Pembrolizumab shows notable antitumour activity for patients with high-risk non–muscle-invasive bladder cancer

Share :
Published: 23 Feb 2023
Views: 100
Rating:
Save
Prof Andrea Necchi - The Vita-Salute San Raffaele University, Milan, Italy

Prof Andrea Necchi speaks to ecancer about the results from cohort B of the phase 2 KEYNOTE-057 trial where pembrolizumab monotherapy was used to treat patients with high-risk non–muscle-invasive bladder cancer unresponsive to bacillus Calmette–Guérin (BCG)

The results from cohort A showed a clinical complete response rate of 41% at 3 mo and led to the approval of pembro monotherapy for such patients in the United States. Prof Necchi discusses the results from cohort B of the phase 2 KEYNOTE-057 trial.

Pembro showed notable antitumor activity in patients with BCG-unresponsive non-CIS papillary HR NMIBC after ~45 mo of follow-up. Toxicity was manageable and consistent with that in cohort A, with no new safety signals.

Results suggest patients with non-CIS papillary HR NMIBC unresponsive to BCG who declined or were ineligible to undergo RC may also benefit from pembro monotherapy.

The phase II KEYNOTE-057 study was a multi-cohort study evaluating pembrolizumab monotherapy in patients with high-risk non-muscle invasive disease unresponsive to BCG. Cohort 1 of the study was focussed on patients with a carcinoma in situ component with or without papillary high-risk disease. Results provided a CR rate, a complete response rate, at three months approximating 40% with a median duration of response of 16 months. About one-third of the responders maintained a response long term and these results provided the label of pembrolizumab by the US FDA for the treatment of BCG unresponsive CIS patients. 

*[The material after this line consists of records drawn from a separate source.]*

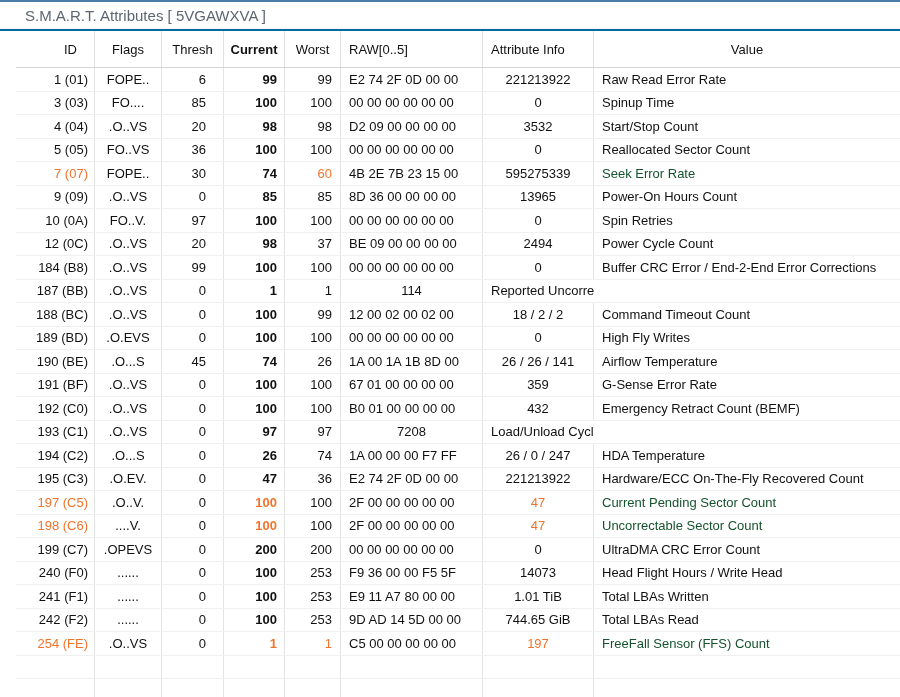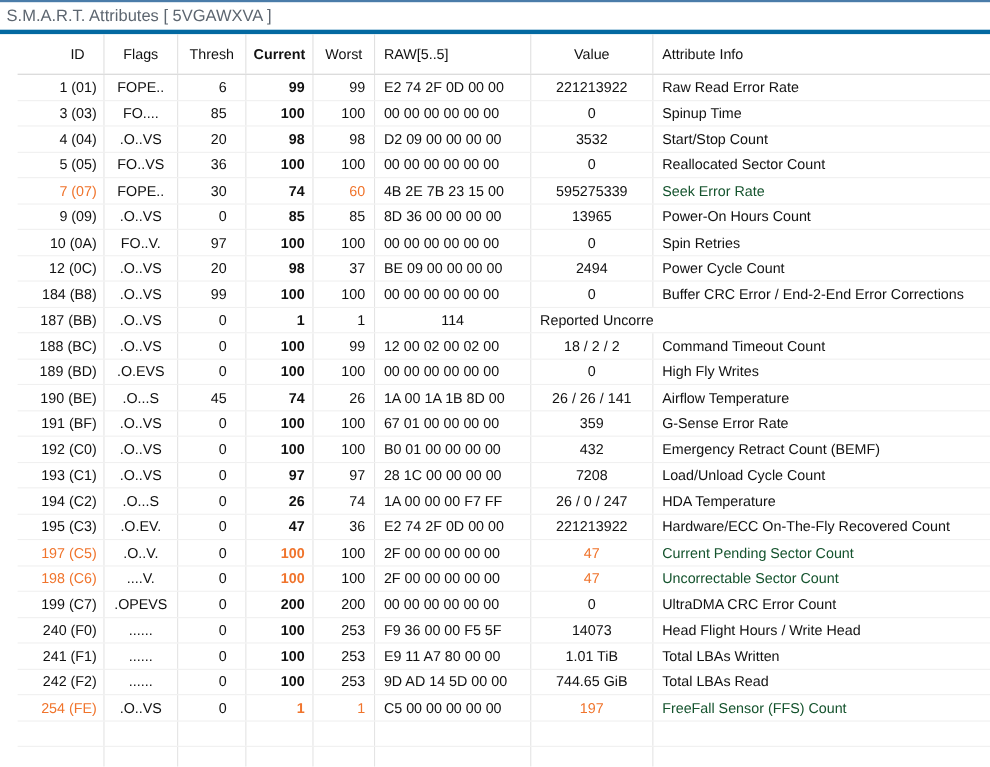--- a/index.html
+++ b/index.html
@@ -16,10 +16,10 @@
   .titlebar {
     height: 31px;
     border-top: 2px solid #4a7ca9;
-    border-bottom: 4px solid #0369a1;
+    border-bottom: 2px solid #0369a1;
     display: flex;
     align-items: center;
-    padding-left: 6px;
+    padding-left: 25px;
     box-sizing: border-box;
   }
   .titlebar .title-text {

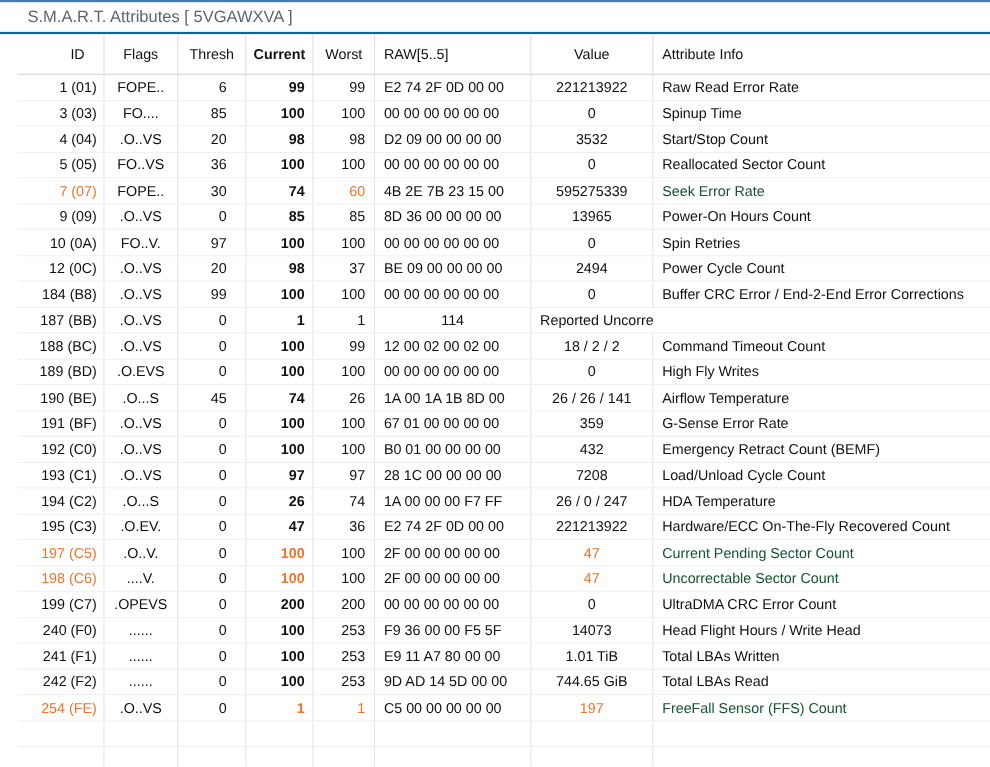--- a/index.html
+++ b/index.html
@@ -88,7 +88,7 @@
       <div class="cell c-thresh">Thresh</div>
       <div class="cell c-current">Current</div>
       <div class="cell c-worst">Worst</div>
-      <div class="cell c-raw">RAW[5..5]</div>
+      <div class="cell c-raw">RAW[0..5]</div>
       <div class="cell c-value">Value</div>
       <div class="cell c-info">Attribute Info</div>
     </div>

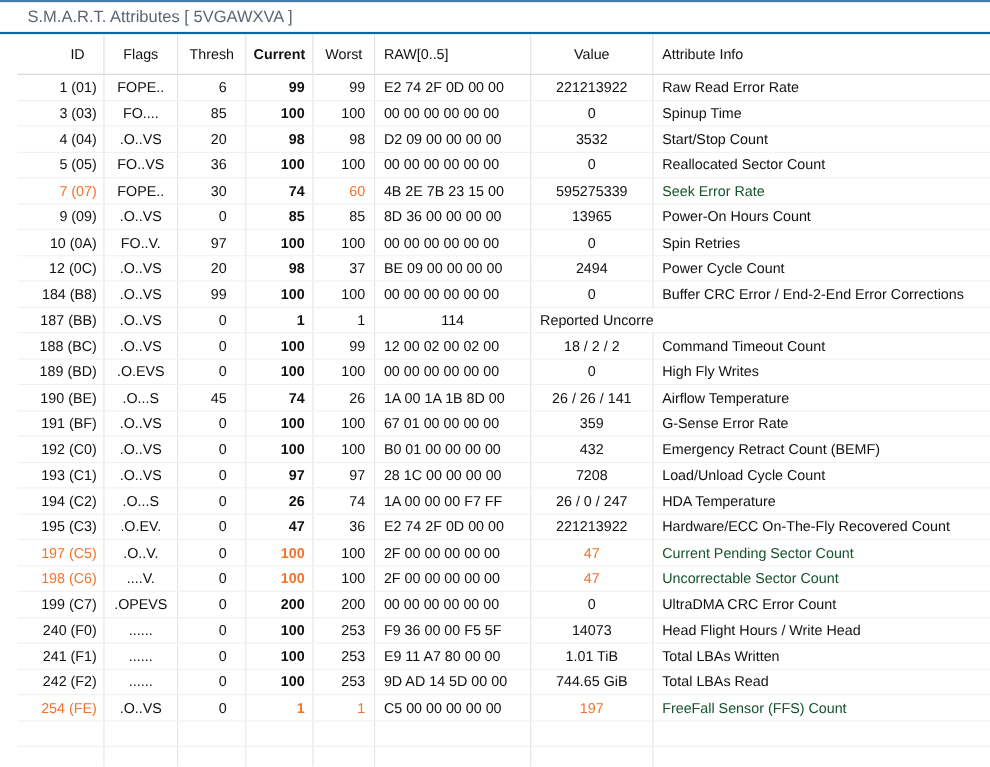--- a/index.html
+++ b/index.html
@@ -89,8 +89,8 @@
       <div class="cell c-current">Current</div>
       <div class="cell c-worst">Worst</div>
       <div class="cell c-raw">RAW[0..5]</div>
+      <div class="cell c-info">Attribute Info</div>
       <div class="cell c-value">Value</div>
-      <div class="cell c-info">Attribute Info</div>
     </div>
     <div>
     <div class="grid-row data-row">

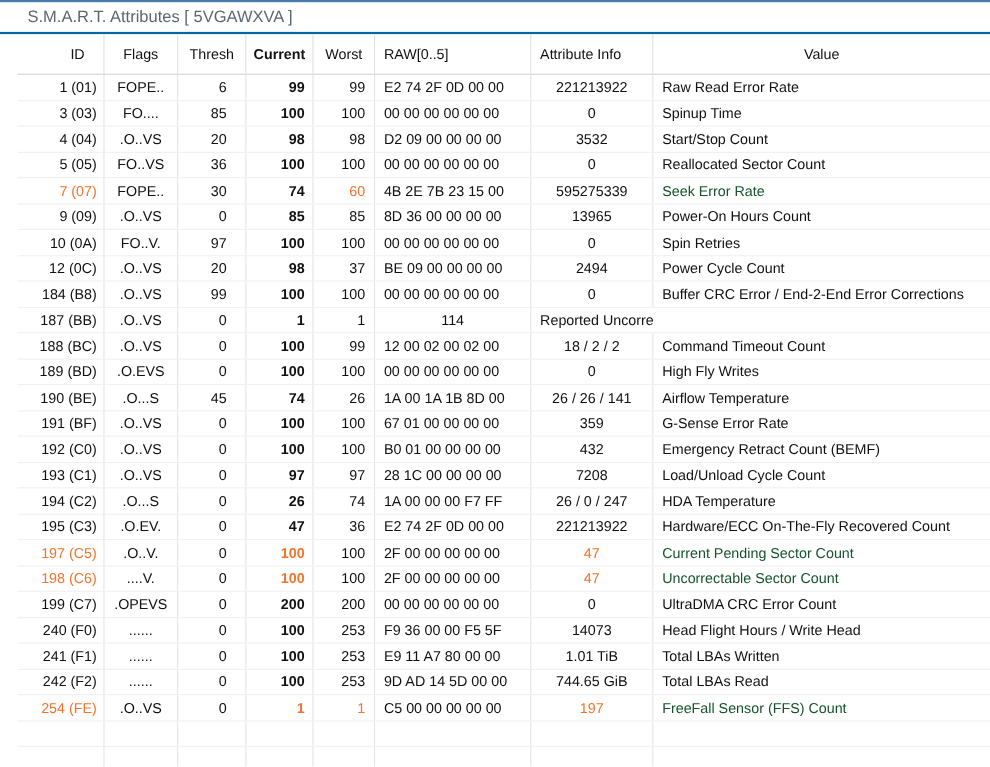--- a/index.html
+++ b/index.html
@@ -263,7 +263,6 @@
       <div class="cell c-thresh">0</div>
       <div class="cell c-current">97</div>
       <div class="cell c-worst">97</div>
-      <div class="cell c-raw">28 1C 00 00 00 00</div>
       <div class="cell c-value">7208</div>
       <div class="cell c-info">Load/Unload Cycle Count</div>
     </div>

Cohort B of the study, which was the focus of the present abstract, was including patients without a CIS presenting with BTa or BT1 papillary disease without CIS after centralised review who were unresponsive, again, to BCG treatment. The treatment for these patients is still a matter of huge debate. The design of the study was the same as for Cohort A, so pembrolizumab monotherapy every three weeks according to standard schedule for up to two years of treatment. Disease assessments were done at the 12 week interval and 24 weeks and thereafter up to five years in patients who continued treatment without the evidence of high-grade recurrence. 

The primary endpoint for Cohort B of the study was the 12-month disease-free survival for high-risk disease. Secondary endpoints included disease-free survival for any grade disease and progression free survival, overall survival and, of course, safety and quality of life outcomes. The primary endpoint of the study, the 12-month disease-free survival for high-risk disease, was provided as a 43% rate which was compelling also because the vast majority of the patients who developed an event in the progression-free survival analysis and the overall survival analysis, actually this event was represented by death from any cause and not by disease progression. So very few disease progression or recurrence events have been recorded after a median follow-up approximating 45 months. So a pretty decent long-term follow-up.

The safety outcomes were also quite good and confirmed the safety profile of pembrolizumab which has been already provided in several disease settings, including Cohort A of the same study. Quality of life outcomes measured by the Functional Assessment of Cancer Therapy scores provided the evidence that the rates and the scores measured at the 40-week interval and compared to baseline levels revealed a stability or a slight improvement over time in the vast majority of the patients. The results, the mean values, the mean scores, for the FACT bladder score were stable over time in patients who continued treatment without evidence of recurrence.

So, overall, the study provided quite compelling outcomes in a disease for which we do not have a solid benchmark for intravesical therapy and confirmed to be good and reliable in providing improved or stable quality of life outcomes without compromising the quality of life of these patients.

How could this affect the future treatment of bladder cancer?

It may revitalise the discussion around the treatment of papillary high-risk disease, BCG unresponsive disease, because there is a well-established path for drug registration by the FDA and drug approval by the FDA in CIS refractory disease. There are a lot of trials ongoing including patients with CIS high-risk disease BCG unresponsive but quite a few studies and quite a few evidence from the literature regarding patients without CIS with a papillary component for which we do have the suggestion and the guidance by the FDA to provide a randomised study but the problem is to identify the right benchmark towards which randomising any new drug in this disease setting. So we may re-discuss the options for therapy and the rationale, the trial design, to set new standard therapies in the near future for this patient population. It may mean expanding the indication, the current indication, for CIS or pembrolizumab.